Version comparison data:
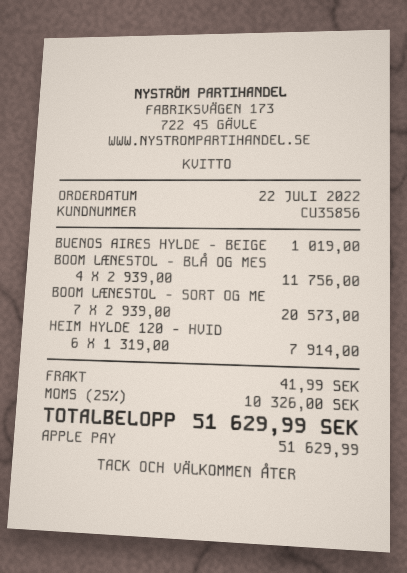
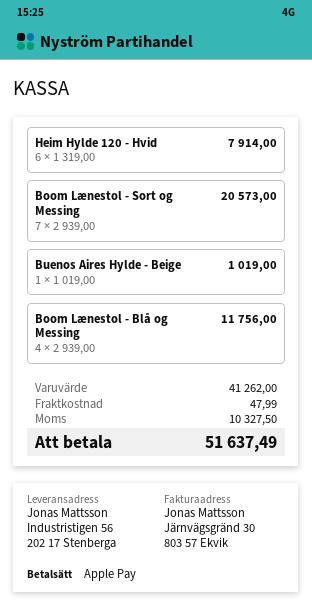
shipping: 41.99 -> 47.99
tax: 10326.00 -> 10327.50
total: 51629.99 -> 51637.49

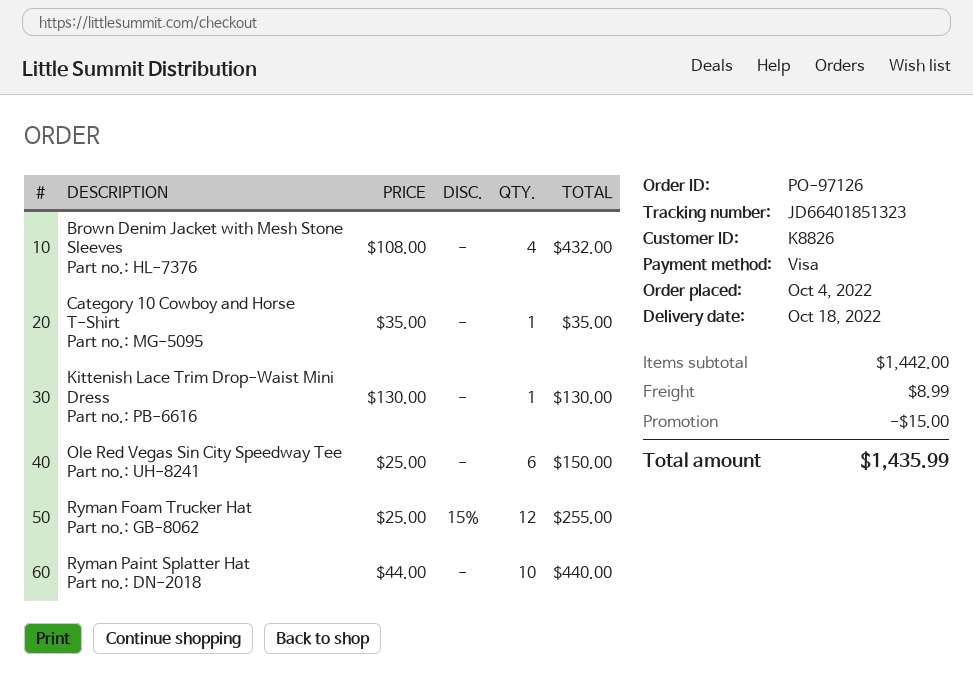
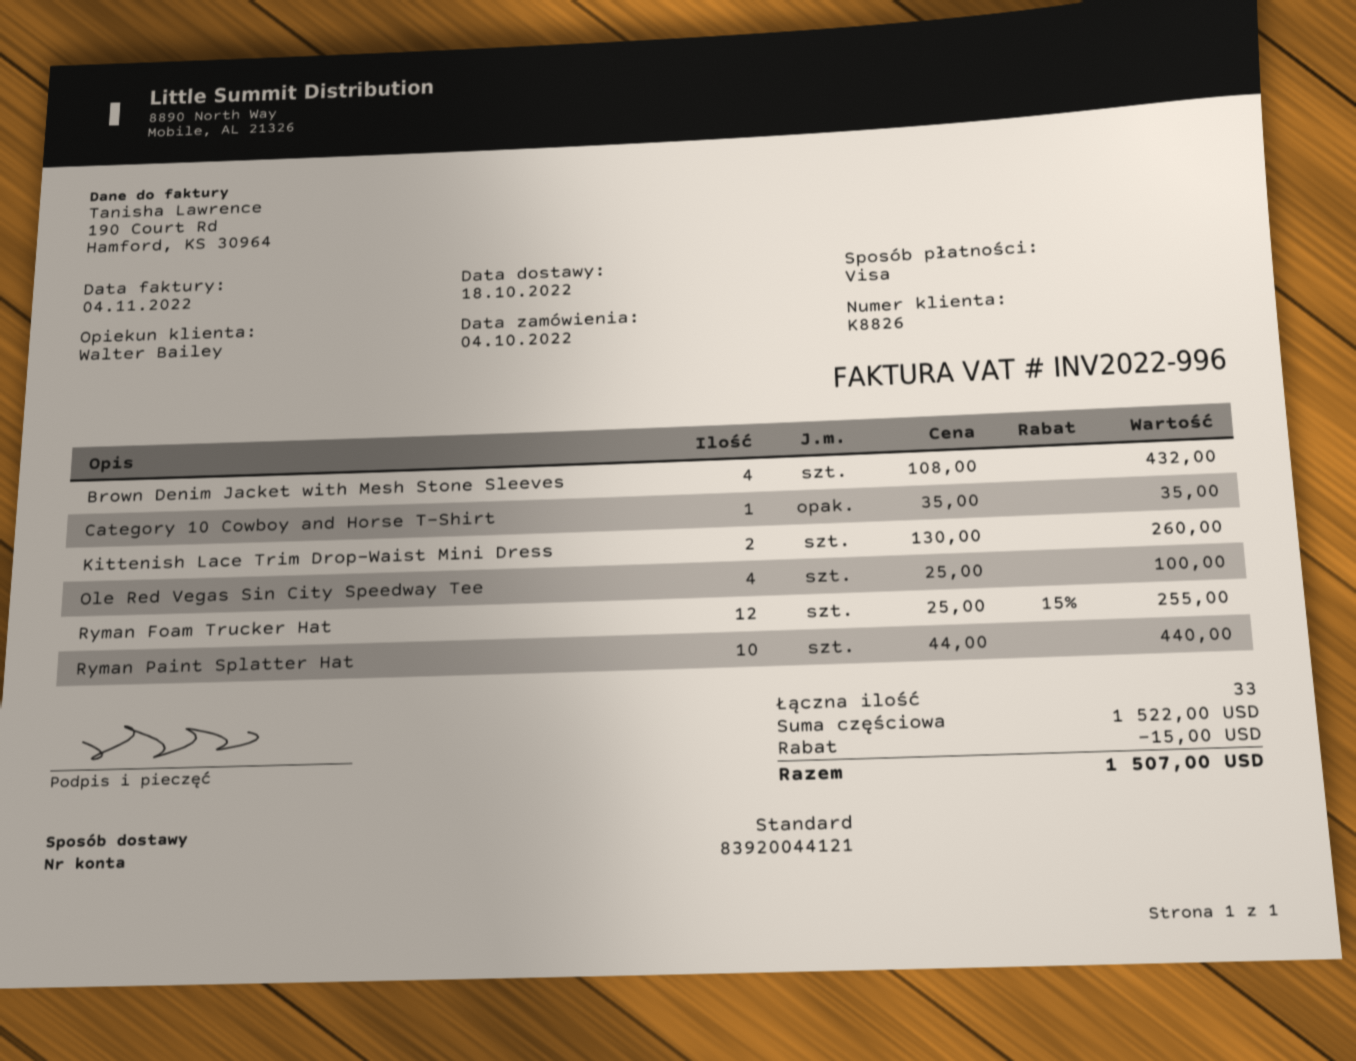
Kittenish Lace Trim Drop-Waist Mini Dress: 1 x 130.00 = 130.00 -> 2 x 130.00 = 260.00
Ole Red Vegas Sin City Speedway Tee: 6 x 25.00 = 150.00 -> 4 x 25.00 = 100.00
subtotal: 1442.00 -> 1522.00
shipping: 8.99 -> none
total: 1435.99 -> 1507.00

How to complete this task: The entries above are to be repeated exactly, except for any pictures.

Answer space:
shipping: 41.99 -> 47.99
tax: 10326.00 -> 10327.50
total: 51629.99 -> 51637.49

Kittenish Lace Trim Drop-Waist Mini Dress: 1 x 130.00 = 130.00 -> 2 x 130.00 = 260.00
Ole Red Vegas Sin City Speedway Tee: 6 x 25.00 = 150.00 -> 4 x 25.00 = 100.00
subtotal: 1442.00 -> 1522.00
shipping: 8.99 -> none
total: 1435.99 -> 1507.00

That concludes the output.